:: TASK INSTRUCTIONS ::
Reproduce exactly the span of lines that opens with the line containing "- Work in progress." and closes with the last line of the entries below.

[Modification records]

......

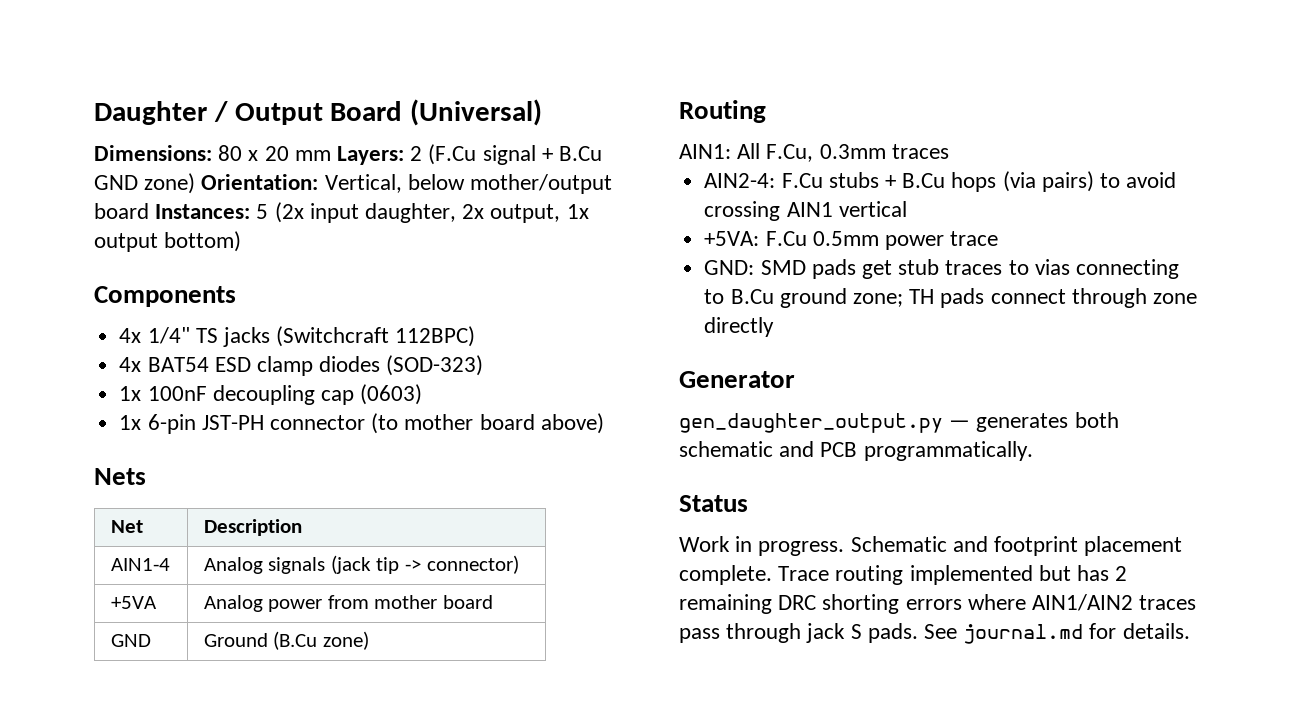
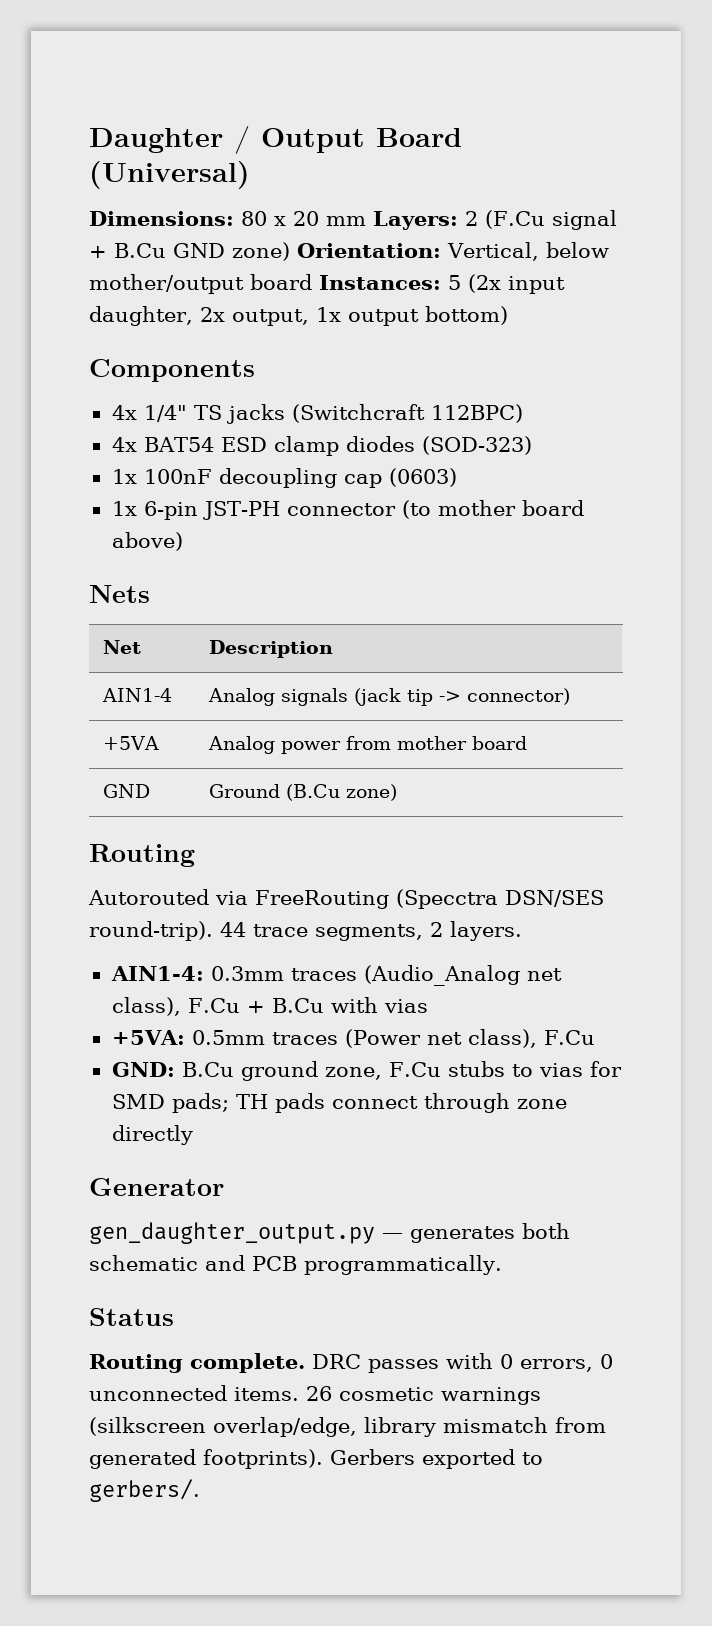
- AIN1: All F.Cu, 0.3mm traces
- AIN2-4: F.Cu stubs + B.Cu hops (via pairs) to avoid crossing AIN1 vertical
- +5VA: F.Cu 0.5mm power trace
- GND: SMD pads get stub traces to vias connecting to B.Cu ground zone; TH pads connect through zone directly
+ Autorouted via FreeRouting (Specctra DSN/SES round-trip). 44 trace segments, 2 layers.
+ AIN1-4: 0.3mm traces (Audio_Analog net class), F.Cu + B.Cu with vias
+ +5VA: 0.5mm traces (Power net class), F.Cu
+ GND: B.Cu ground zone, F.Cu stubs to vias for SMD pads; TH pads connect through zone directly
- Work in progress. Schematic and footprint placement complete. Trace routing implemented but has 2 remaining DRC shorting errors where AIN1/AIN2 traces pass through jack S pads. See journal.md for details.
+ Routing complete. DRC passes with 0 errors, 0 unconnected items. 26 cosmetic warnings (silkscreen overlap/edge, library mismatch from generated footprints). Gerbers exported to gerbers/.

......

:: ANSWER TO THE EXERCISE ::
- Work in progress. Schematic and footprint placement complete. Trace routing implemented but has 2 remaining DRC shorting errors where AIN1/AIN2 traces pass through jack S pads. See journal.md for details.
+ Routing complete. DRC passes with 0 errors, 0 unconnected items. 26 cosmetic warnings (silkscreen overlap/edge, library mismatch from generated footprints). Gerbers exported to gerbers/.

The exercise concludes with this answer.